Other Parts Discussed in Thread: LMH6739, THS3092, THS6012EVM, THS6012, THS3001, THS3096
My customer is seeing the following issues with the THS6002:
I'm using this part for its high-speed/bandwidth current FB capabilities, but not for an ADSL application. I targeted this part for its "quad" packaging as I need 64-channels of analog output in a minimum footprint. I also ran several p-spice sims to evaluate various parts for this challenging application.
After implementing the design, I'm seeing strange "recovery" type behaviors which are triggered by full-scale negative going steps (only) that are followed by an approximate 2 usec period of random reduced amplitude output. The part exhibits no problem with similar full-scale positive edge step responses.
I am using the parts (trying) to create a uni-polar 0-to-12V output with a small (hi-Z) load. I'm running them with a 1.2K FB resistor in a 6 gain configuration to achieve a 12V output from a 2V p-p input. The worst case signal input is effectively a 25 MHz square wave from a DAC running at 25 MHz clock rate.
Thinking the "negative only" behavior was perhaps a supply headroom issue, I increased the negative supply rail as far as -15V (initially designed for 15/-5V).
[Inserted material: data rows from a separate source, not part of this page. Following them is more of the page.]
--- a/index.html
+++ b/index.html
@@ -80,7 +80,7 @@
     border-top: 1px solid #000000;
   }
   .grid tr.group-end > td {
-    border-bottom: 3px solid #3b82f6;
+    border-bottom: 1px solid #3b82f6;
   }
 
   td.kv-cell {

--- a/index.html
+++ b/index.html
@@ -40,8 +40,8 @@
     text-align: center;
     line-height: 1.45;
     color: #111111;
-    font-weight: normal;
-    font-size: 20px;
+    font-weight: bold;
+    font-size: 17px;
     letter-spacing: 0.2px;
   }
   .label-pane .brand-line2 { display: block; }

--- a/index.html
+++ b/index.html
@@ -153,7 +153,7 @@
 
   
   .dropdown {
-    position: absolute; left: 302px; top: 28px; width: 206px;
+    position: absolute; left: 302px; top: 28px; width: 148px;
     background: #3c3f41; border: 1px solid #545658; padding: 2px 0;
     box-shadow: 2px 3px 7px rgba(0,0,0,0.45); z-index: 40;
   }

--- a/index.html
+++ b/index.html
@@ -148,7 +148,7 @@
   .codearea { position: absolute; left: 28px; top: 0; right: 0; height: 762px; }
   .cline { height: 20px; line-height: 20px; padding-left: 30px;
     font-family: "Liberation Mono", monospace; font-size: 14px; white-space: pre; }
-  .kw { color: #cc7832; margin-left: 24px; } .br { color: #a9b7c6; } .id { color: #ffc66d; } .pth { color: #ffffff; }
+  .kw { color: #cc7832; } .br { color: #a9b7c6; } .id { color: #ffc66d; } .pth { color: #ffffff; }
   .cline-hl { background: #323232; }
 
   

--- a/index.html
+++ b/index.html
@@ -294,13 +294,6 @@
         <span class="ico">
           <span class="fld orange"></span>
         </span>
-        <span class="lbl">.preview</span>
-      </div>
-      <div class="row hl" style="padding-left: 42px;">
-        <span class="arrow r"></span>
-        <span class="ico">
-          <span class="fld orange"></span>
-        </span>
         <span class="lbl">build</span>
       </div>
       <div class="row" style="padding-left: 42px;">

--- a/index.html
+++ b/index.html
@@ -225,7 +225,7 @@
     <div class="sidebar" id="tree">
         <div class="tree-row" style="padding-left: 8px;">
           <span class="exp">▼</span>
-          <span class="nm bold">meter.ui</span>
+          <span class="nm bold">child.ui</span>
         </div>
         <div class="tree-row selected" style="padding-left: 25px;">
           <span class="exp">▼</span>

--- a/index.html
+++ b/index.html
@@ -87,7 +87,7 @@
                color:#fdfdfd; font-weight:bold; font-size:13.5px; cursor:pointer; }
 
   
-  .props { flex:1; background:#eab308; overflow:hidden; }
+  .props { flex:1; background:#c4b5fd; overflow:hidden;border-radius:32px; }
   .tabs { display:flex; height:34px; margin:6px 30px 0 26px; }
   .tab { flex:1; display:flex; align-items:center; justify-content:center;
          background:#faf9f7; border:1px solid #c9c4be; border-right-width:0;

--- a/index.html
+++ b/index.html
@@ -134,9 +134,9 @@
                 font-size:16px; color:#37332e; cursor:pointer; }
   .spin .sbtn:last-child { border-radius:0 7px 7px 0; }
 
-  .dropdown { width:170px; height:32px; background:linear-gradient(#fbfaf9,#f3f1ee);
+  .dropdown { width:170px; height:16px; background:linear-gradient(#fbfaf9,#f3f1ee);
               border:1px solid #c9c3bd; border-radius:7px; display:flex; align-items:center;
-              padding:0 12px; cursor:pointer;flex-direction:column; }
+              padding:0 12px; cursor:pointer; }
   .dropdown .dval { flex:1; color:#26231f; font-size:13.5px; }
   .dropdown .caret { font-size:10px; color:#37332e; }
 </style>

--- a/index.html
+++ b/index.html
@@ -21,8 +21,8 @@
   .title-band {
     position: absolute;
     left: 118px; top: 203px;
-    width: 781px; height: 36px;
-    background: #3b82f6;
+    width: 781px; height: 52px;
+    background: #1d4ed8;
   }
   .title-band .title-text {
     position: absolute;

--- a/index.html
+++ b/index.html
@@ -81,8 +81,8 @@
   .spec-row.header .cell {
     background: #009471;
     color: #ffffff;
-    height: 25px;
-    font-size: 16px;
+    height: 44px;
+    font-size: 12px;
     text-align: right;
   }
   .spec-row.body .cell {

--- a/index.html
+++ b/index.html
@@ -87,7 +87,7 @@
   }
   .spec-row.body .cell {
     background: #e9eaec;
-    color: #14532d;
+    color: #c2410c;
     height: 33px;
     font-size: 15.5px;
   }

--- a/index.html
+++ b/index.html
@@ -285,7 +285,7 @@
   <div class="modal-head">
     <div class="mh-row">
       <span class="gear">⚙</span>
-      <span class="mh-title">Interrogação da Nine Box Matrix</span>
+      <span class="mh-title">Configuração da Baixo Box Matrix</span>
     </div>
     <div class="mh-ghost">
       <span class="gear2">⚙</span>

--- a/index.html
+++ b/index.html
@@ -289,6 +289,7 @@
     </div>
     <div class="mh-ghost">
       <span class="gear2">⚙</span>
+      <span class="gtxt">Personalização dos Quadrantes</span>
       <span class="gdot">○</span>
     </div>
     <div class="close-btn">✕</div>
The increased supply headroom has no affect on the strange behavior.
The 0-2V input waveform has some ringing (overshoot/undershoot) and a fast rise/fall time of approximately 2 nsec.
Is this asymmetrical behavior possibly due to some kind of internal saturation issue specific to the THS6002 device? What can I do to correct it?
Unfortunately, the circuitry is at my clients facility and I did not think to capture any scope trace pictures earlier that I can send you. It will be next week before I can do that.
I have attached schematics of both the source signal buffers and the amplifier circuits annotated with notes. I realize the whole configuration is far from ideal, but its what I was given (as a design consultant) to make system “speed improvements” on. I have provided a re-design of the video buffer cards as well as new amplifier cards that are arranged in two-card stacks with ribbon cable interconnects. Each card contains 32-channels of signal amplification.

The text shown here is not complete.